Records provided: Begin

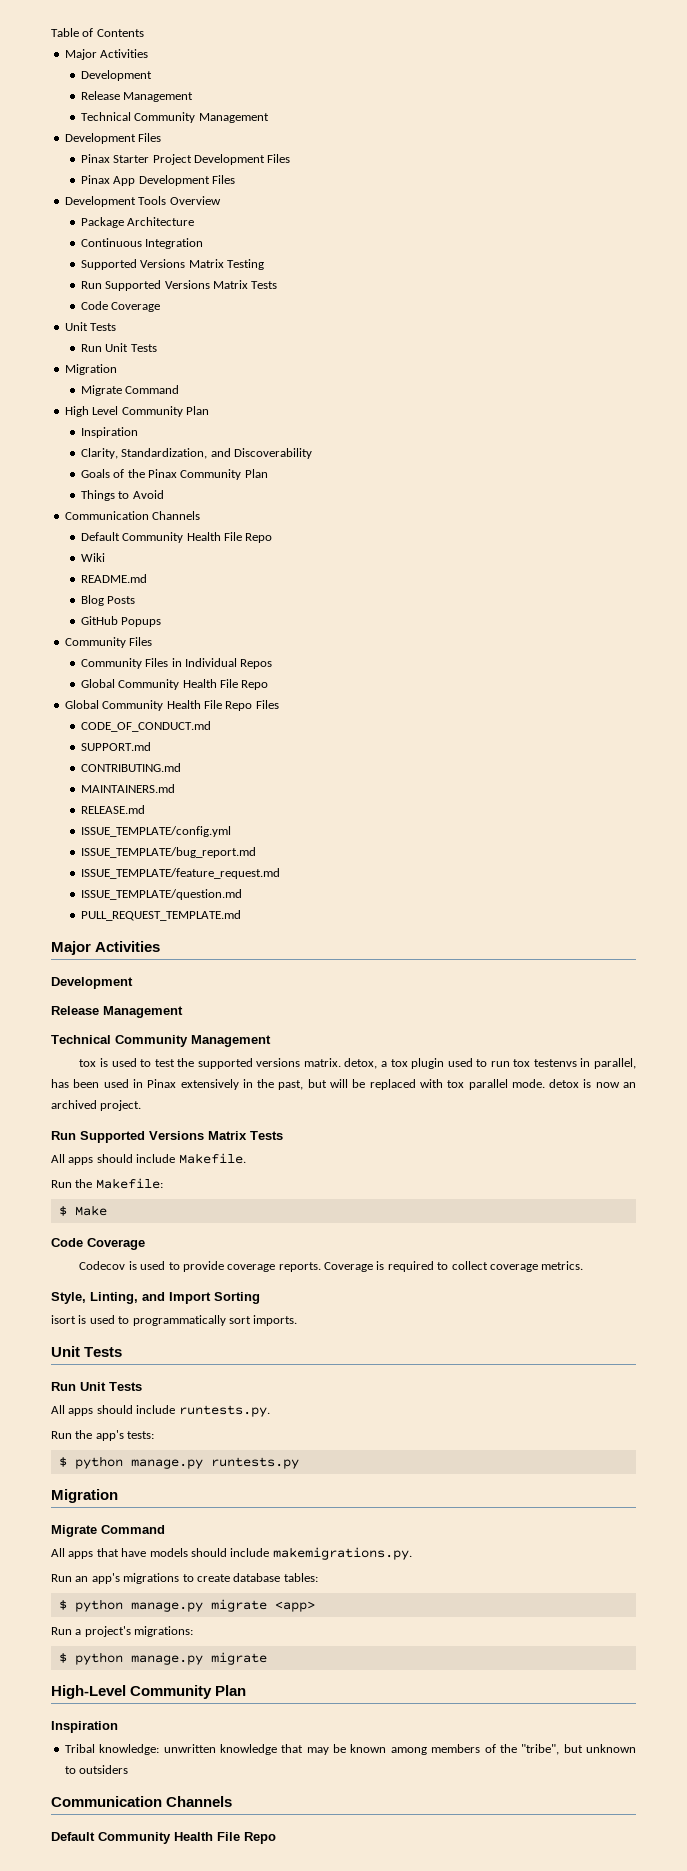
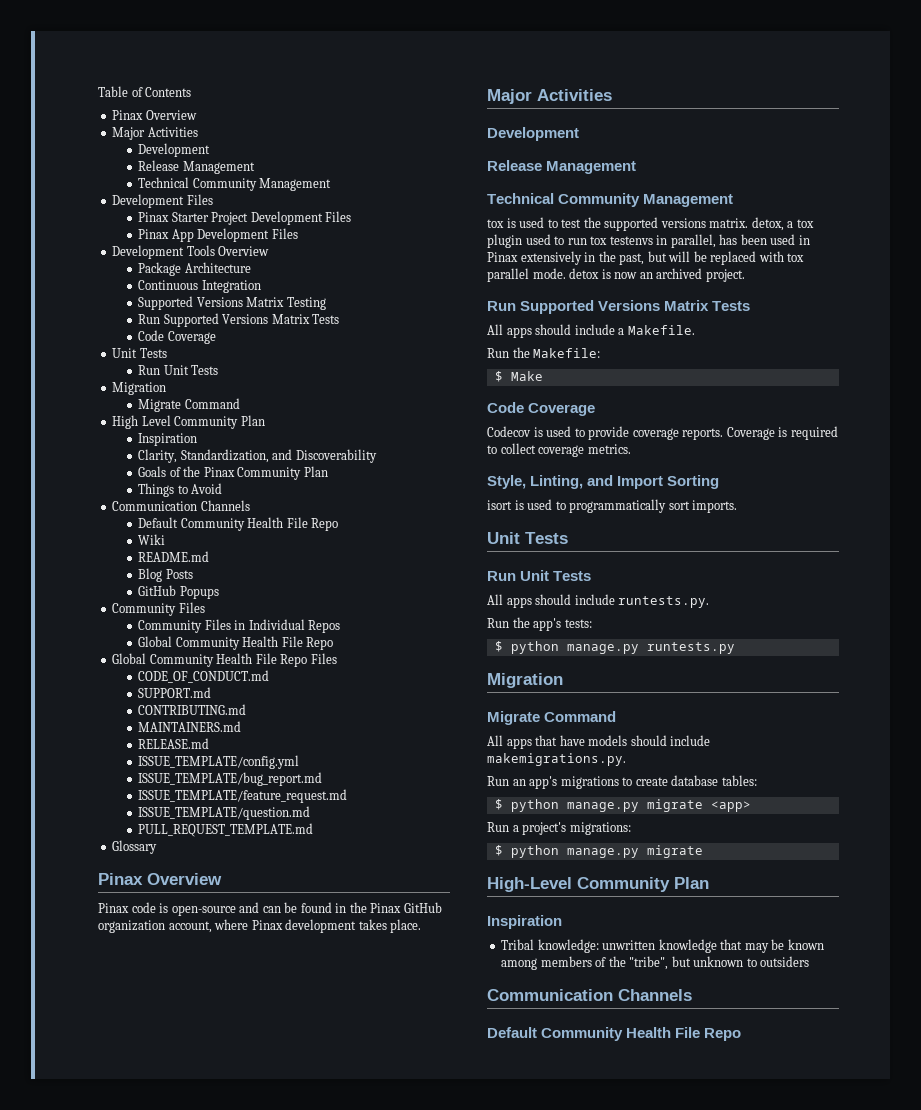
  Table of Contents
+ Pinax Overview
+ Glossary
+ Pinax Overview
+ Pinax code is open-source and can be found in the Pinax GitHub organization account, where Pinax development takes place.
- All apps should include Makefile.
+ All apps should include a Makefile.

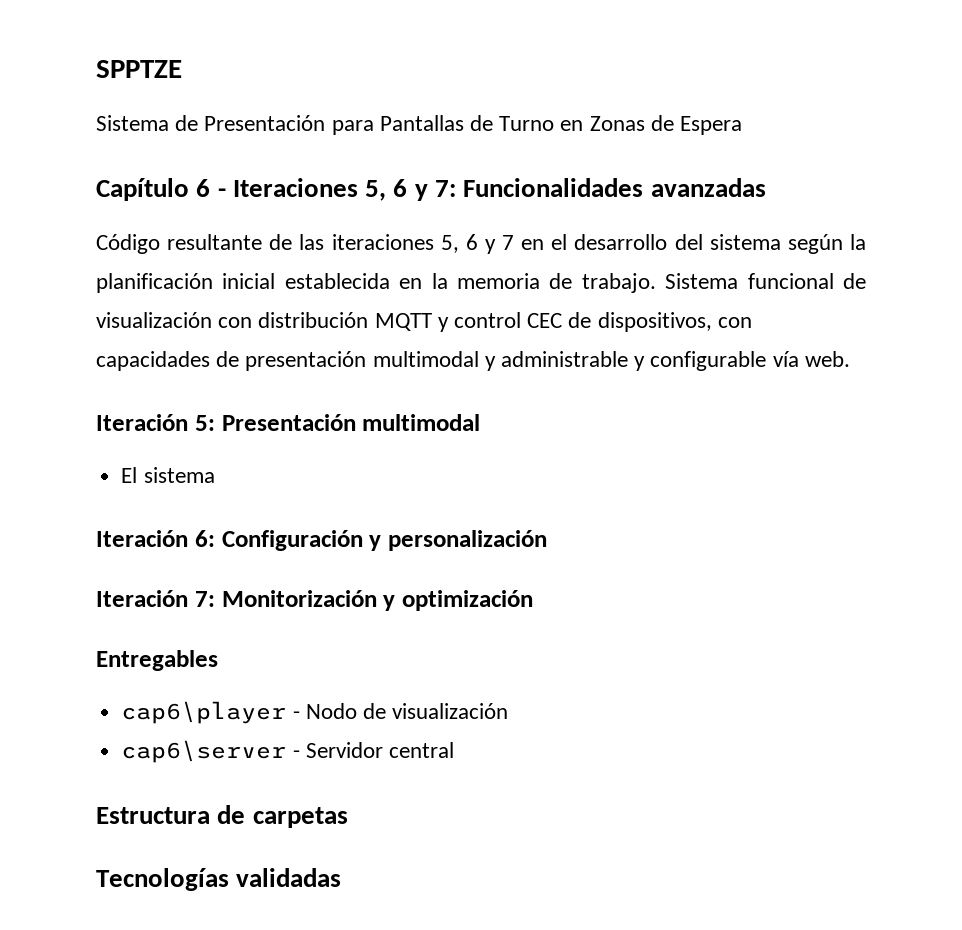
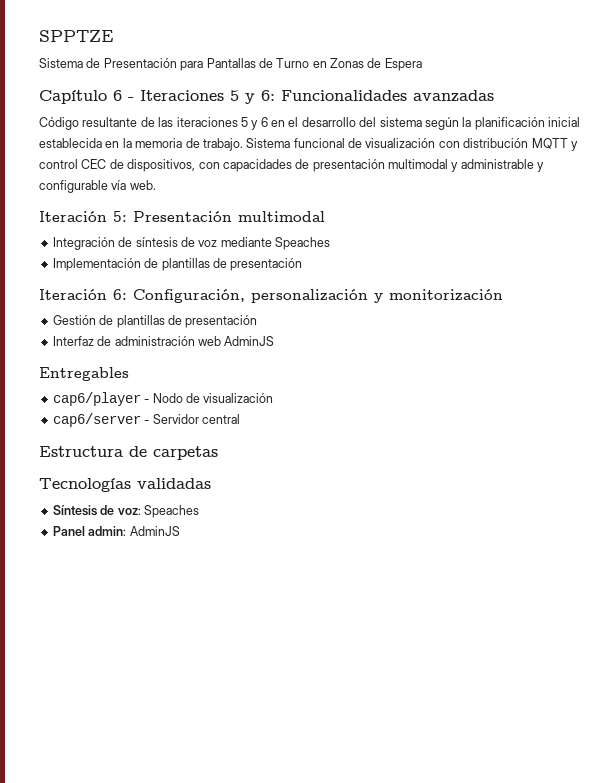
- Capítulo 6 - Iteraciones 5, 6 y 7: Funcionalidades avanzadas
+ Capítulo 6 - Iteraciones 5 y 6: Funcionalidades avanzadas
- Código resultante de las iteraciones 5, 6 y 7 en el desarrollo del sistema según la planificación inicial establecida en la memoria de trabajo.
+ Código resultante de las iteraciones 5 y 6 en el desarrollo del sistema según la planificación inicial establecida en la memoria de trabajo.
- El sistema
- Iteración 6: Configuración y personalización
- Iteración 7: Monitorización y optimización
+ Integración de síntesis de voz mediante Speaches
+ Implementación de plantillas de presentación
+ Iteración 6: Configuración, personalización y monitorización
+ Gestión de plantillas de presentación
+ Interfaz de administración web AdminJS
- cap6\player - Nodo de visualización
+ cap6/player - Nodo de visualización
- cap6\server - Servidor central
+ cap6/server - Servidor central
+ Síntesis de voz: Speaches
+ Panel admin: AdminJS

Records provided: End

■ **Description of the task**: Your task is to gather all lines from the entries above that hold the word "server".

■ **Result below**:
- cap6\server - Servidor central
+ cap6/server - Servidor central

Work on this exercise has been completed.